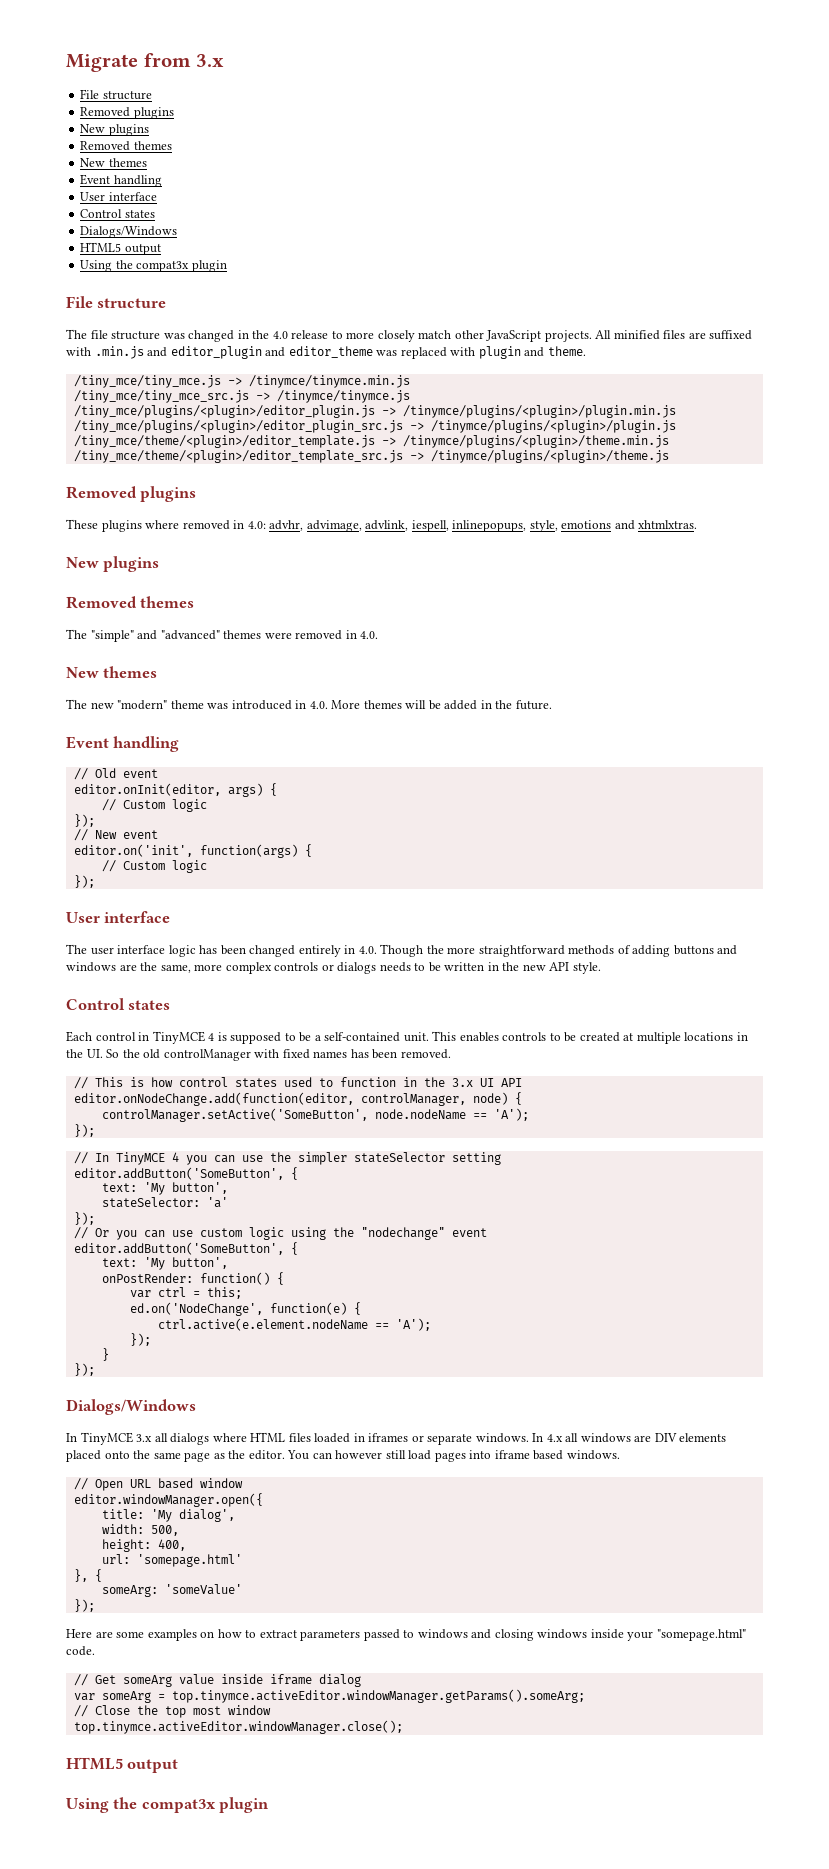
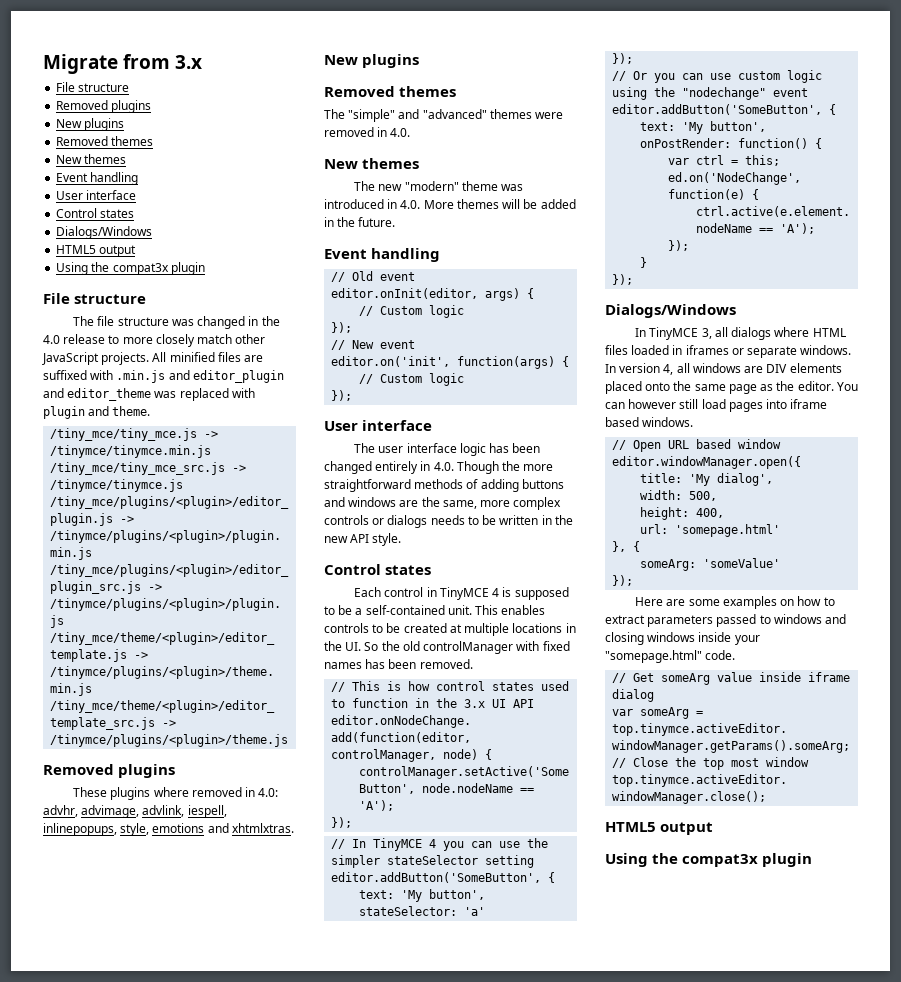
- In TinyMCE 3.x all dialogs where HTML files loaded in iframes or separate windows.
+ In TinyMCE 3, all dialogs where HTML files loaded in iframes or separate windows.
- In 4.x all windows are DIV elements placed onto the same page as the editor.
+ In version 4, all windows are DIV elements placed onto the same page as the editor.

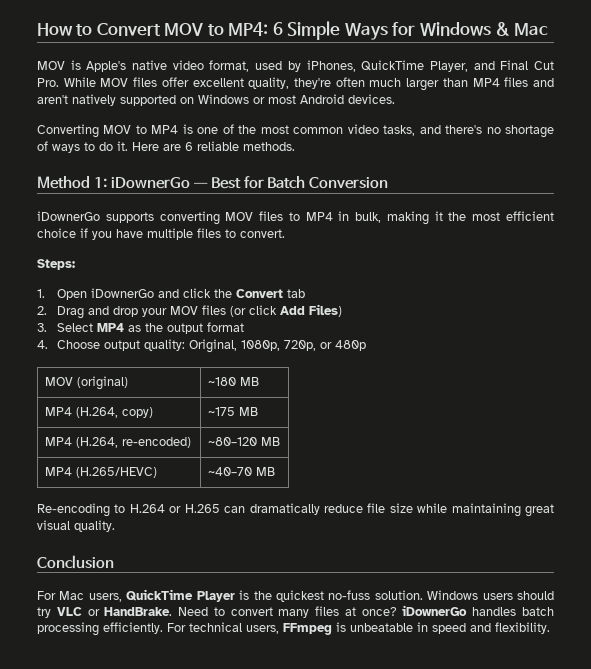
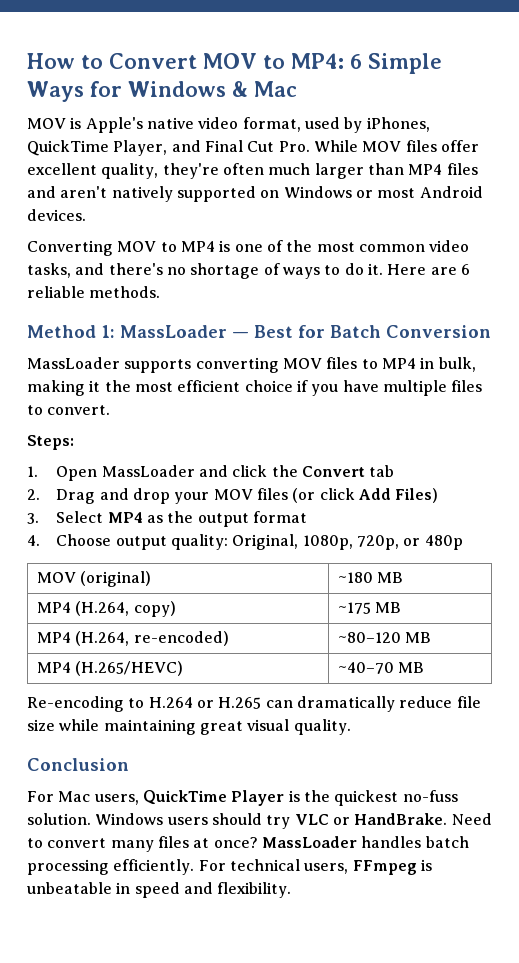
- Method 1: iDownerGo — Best for Batch Conversion
+ Method 1: MassLoader — Best for Batch Conversion
- iDownerGo supports converting MOV files to MP4 in bulk, making it the most efficient choice if you have multiple files to convert.
+ MassLoader supports converting MOV files to MP4 in bulk, making it the most efficient choice if you have multiple files to convert.
- 1. Open iDownerGo and click the Convert tab
+ 1. Open MassLoader and click the Convert tab
- Need to convert many files at once? iDownerGo handles batch processing efficiently.
+ Need to convert many files at once? MassLoader handles batch processing efficiently.

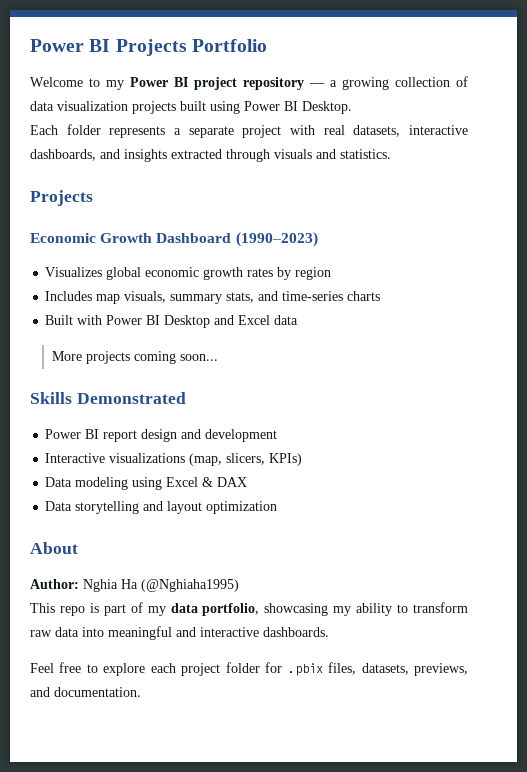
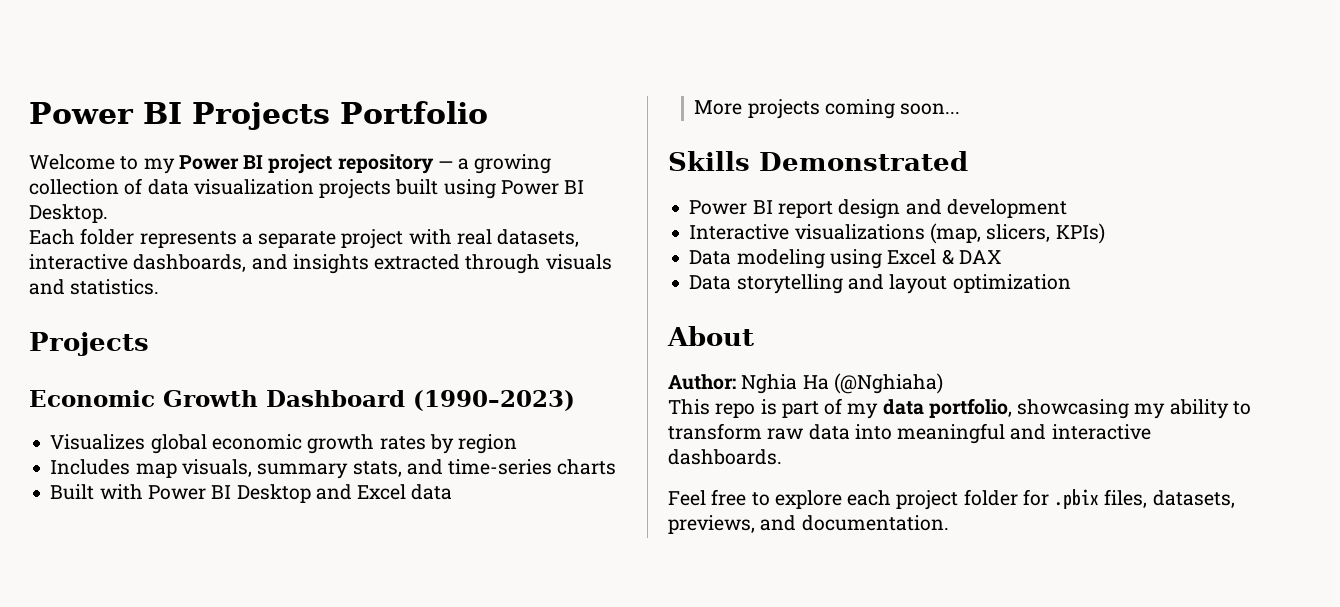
- Author: Nghia Ha (@Nghiaha1995)
+ Author: Nghia Ha (@Nghiaha)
--------------------------------
■ **Exercise description**
Print the records above verbatim, pictures excluded.

■ **Exercise answer**
- In TinyMCE 3.x all dialogs where HTML files loaded in iframes or separate windows.
+ In TinyMCE 3, all dialogs where HTML files loaded in iframes or separate windows.
- In 4.x all windows are DIV elements placed onto the same page as the editor.
+ In version 4, all windows are DIV elements placed onto the same page as the editor.

- Method 1: iDownerGo — Best for Batch Conversion
+ Method 1: MassLoader — Best for Batch Conversion
- iDownerGo supports converting MOV files to MP4 in bulk, making it the most efficient choice if you have multiple files to convert.
+ MassLoader supports converting MOV files to MP4 in bulk, making it the most efficient choice if you have multiple files to convert.
- 1. Open iDownerGo and click the Convert tab
+ 1. Open MassLoader and click the Convert tab
- Need to convert many files at once? iDownerGo handles batch processing efficiently.
+ Need to convert many files at once? MassLoader handles batch processing efficiently.

- Author: Nghia Ha (@Nghiaha1995)
+ Author: Nghia Ha (@Nghiaha)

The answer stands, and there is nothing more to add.